<<<<
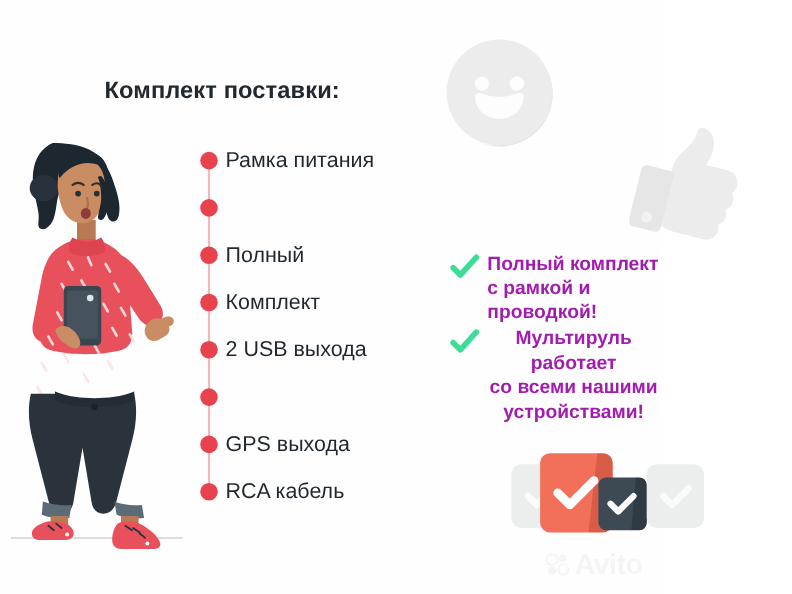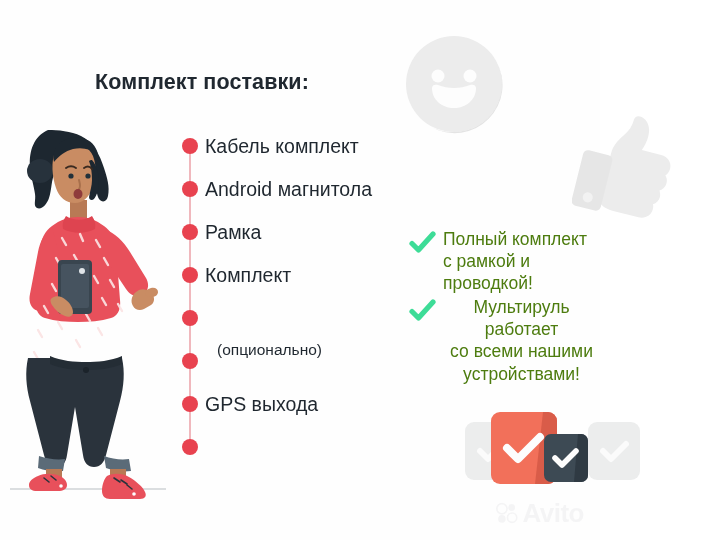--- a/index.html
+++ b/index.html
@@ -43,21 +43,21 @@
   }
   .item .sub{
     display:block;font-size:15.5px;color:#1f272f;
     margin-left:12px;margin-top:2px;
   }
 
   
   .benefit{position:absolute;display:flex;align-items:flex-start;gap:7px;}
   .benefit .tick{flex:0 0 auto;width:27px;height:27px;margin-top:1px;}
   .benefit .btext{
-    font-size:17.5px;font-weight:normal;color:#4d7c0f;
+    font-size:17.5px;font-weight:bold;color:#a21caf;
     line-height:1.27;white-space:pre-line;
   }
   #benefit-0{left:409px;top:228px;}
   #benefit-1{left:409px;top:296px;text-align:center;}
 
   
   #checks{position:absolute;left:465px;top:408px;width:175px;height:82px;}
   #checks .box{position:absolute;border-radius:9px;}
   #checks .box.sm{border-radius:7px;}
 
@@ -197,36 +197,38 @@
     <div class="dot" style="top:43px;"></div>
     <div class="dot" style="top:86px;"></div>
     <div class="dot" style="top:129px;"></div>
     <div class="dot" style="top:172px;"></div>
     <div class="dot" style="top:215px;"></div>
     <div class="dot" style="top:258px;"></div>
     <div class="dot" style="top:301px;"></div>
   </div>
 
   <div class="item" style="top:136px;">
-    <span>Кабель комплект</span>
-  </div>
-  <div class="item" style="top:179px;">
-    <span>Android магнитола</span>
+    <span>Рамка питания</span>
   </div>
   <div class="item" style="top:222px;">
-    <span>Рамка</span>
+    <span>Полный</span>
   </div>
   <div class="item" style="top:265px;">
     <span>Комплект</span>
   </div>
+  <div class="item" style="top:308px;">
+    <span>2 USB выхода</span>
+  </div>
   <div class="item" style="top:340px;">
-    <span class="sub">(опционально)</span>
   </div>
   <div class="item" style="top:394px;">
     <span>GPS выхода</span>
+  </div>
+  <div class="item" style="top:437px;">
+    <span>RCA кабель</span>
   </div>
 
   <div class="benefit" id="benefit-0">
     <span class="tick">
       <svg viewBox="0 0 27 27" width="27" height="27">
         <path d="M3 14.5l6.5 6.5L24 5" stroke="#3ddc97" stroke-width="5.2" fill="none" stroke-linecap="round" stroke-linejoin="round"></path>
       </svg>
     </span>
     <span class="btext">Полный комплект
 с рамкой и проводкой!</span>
>>>>
What is expected:
Could the data above be returned in full, exactly, with every image left out?

Output for this exercise:
--- a/index.html
+++ b/index.html
@@ -43,21 +43,21 @@
   }
   .item .sub{
     display:block;font-size:15.5px;color:#1f272f;
     margin-left:12px;margin-top:2px;
   }
 
   
   .benefit{position:absolute;display:flex;align-items:flex-start;gap:7px;}
   .benefit .tick{flex:0 0 auto;width:27px;height:27px;margin-top:1px;}
   .benefit .btext{
-    font-size:17.5px;font-weight:normal;color:#4d7c0f;
+    font-size:17.5px;font-weight:bold;color:#a21caf;
     line-height:1.27;white-space:pre-line;
   }
   #benefit-0{left:409px;top:228px;}
   #benefit-1{left:409px;top:296px;text-align:center;}
 
   
   #checks{position:absolute;left:465px;top:408px;width:175px;height:82px;}
   #checks .box{position:absolute;border-radius:9px;}
   #checks .box.sm{border-radius:7px;}
 
@@ -197,36 +197,38 @@
     <div class="dot" style="top:43px;"></div>
     <div class="dot" style="top:86px;"></div>
     <div class="dot" style="top:129px;"></div>
     <div class="dot" style="top:172px;"></div>
     <div class="dot" style="top:215px;"></div>
     <div class="dot" style="top:258px;"></div>
     <div class="dot" style="top:301px;"></div>
   </div>
 
   <div class="item" style="top:136px;">
-    <span>Кабель комплект</span>
-  </div>
-  <div class="item" style="top:179px;">
-    <span>Android магнитола</span>
+    <span>Рамка питания</span>
   </div>
   <div class="item" style="top:222px;">
-    <span>Рамка</span>
+    <span>Полный</span>
   </div>
   <div class="item" style="top:265px;">
     <span>Комплект</span>
   </div>
+  <div class="item" style="top:308px;">
+    <span>2 USB выхода</span>
+  </div>
   <div class="item" style="top:340px;">
-    <span class="sub">(опционально)</span>
   </div>
   <div class="item" style="top:394px;">
     <span>GPS выхода</span>
+  </div>
+  <div class="item" style="top:437px;">
+    <span>RCA кабель</span>
   </div>
 
   <div class="benefit" id="benefit-0">
     <span class="tick">
       <svg viewBox="0 0 27 27" width="27" height="27">
         <path d="M3 14.5l6.5 6.5L24 5" stroke="#3ddc97" stroke-width="5.2" fill="none" stroke-linecap="round" stroke-linejoin="round"></path>
       </svg>
     </span>
     <span class="btext">Полный комплект
 с рамкой и проводкой!</span>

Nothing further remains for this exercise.